* **WHAT YOU HAVE TO DO**: Please copy every line of the data in which the string "Casual" appears.

* **EXERCISE MATERIAL**:
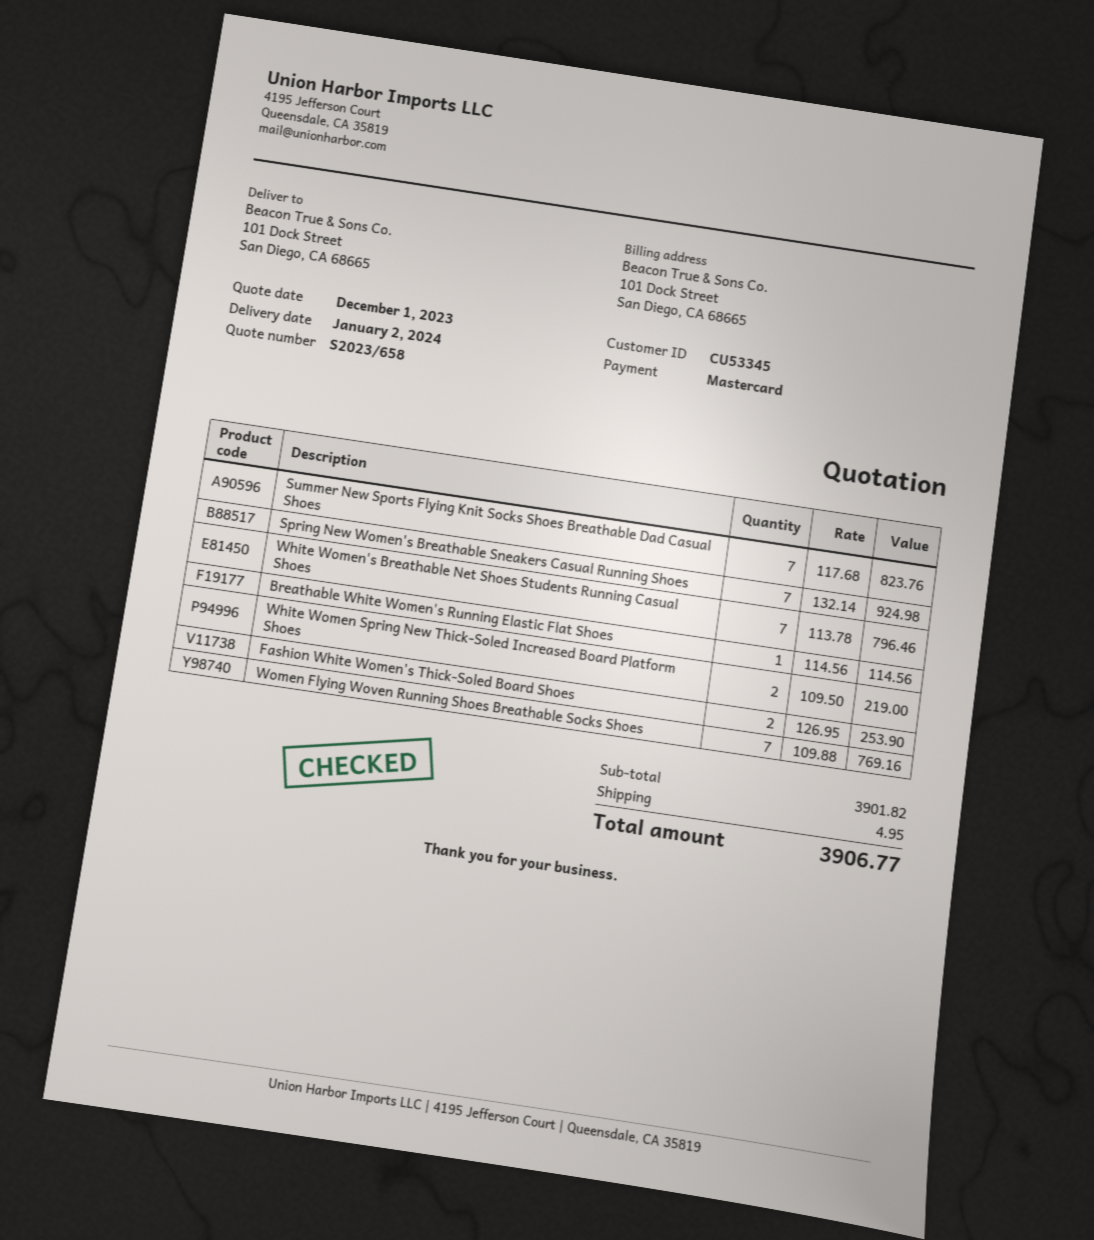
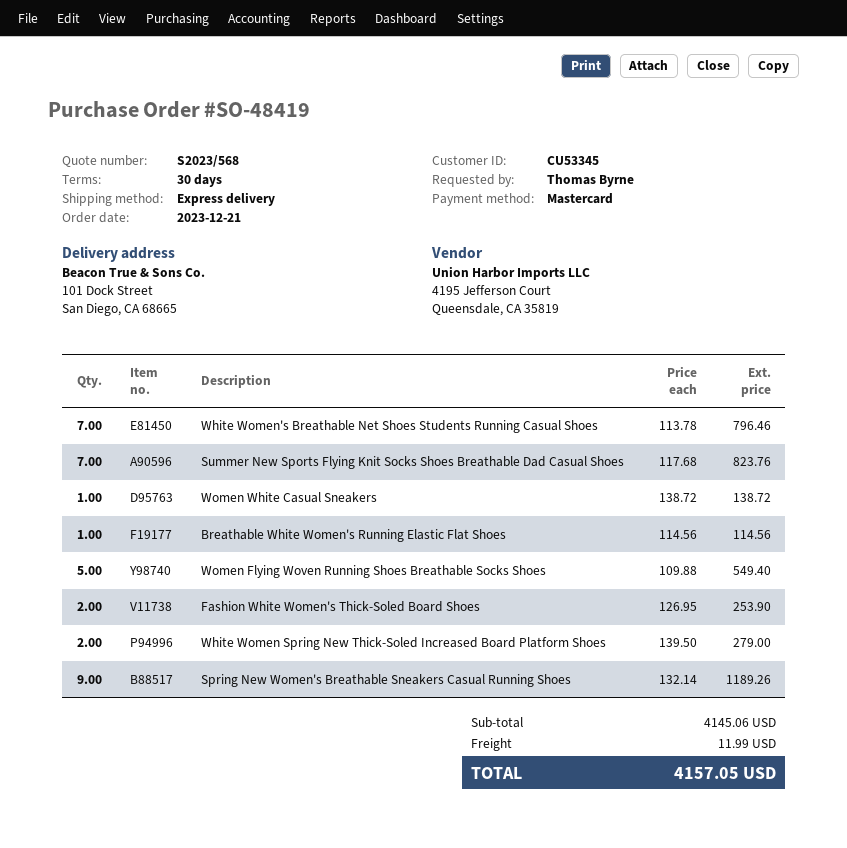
quote number: S2023/658 -> S2023/568
Spring New Women's Breathable Sneakers Casual Running Shoes: 7 x 132.14 = 924.98 -> 9 x 132.14 = 1189.26
White Women Spring New Thick-Soled Increased Board Platform Shoes: 2 x 109.50 = 219.00 -> 2 x 139.50 = 279.00
Women Flying Woven Running Shoes Breathable Socks Shoes: 7 x 109.88 = 769.16 -> 5 x 109.88 = 549.40
Women White Casual Sneakers: none -> 1 x 138.72 = 138.72
subtotal: 3901.82 -> 4145.06
shipping: 4.95 -> 11.99
total: 3906.77 -> 4157.05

* **THE ANSWER**:
Spring New Women's Breathable Sneakers Casual Running Shoes: 7 x 132.14 = 924.98 -> 9 x 132.14 = 1189.26
Women White Casual Sneakers: none -> 1 x 138.72 = 138.72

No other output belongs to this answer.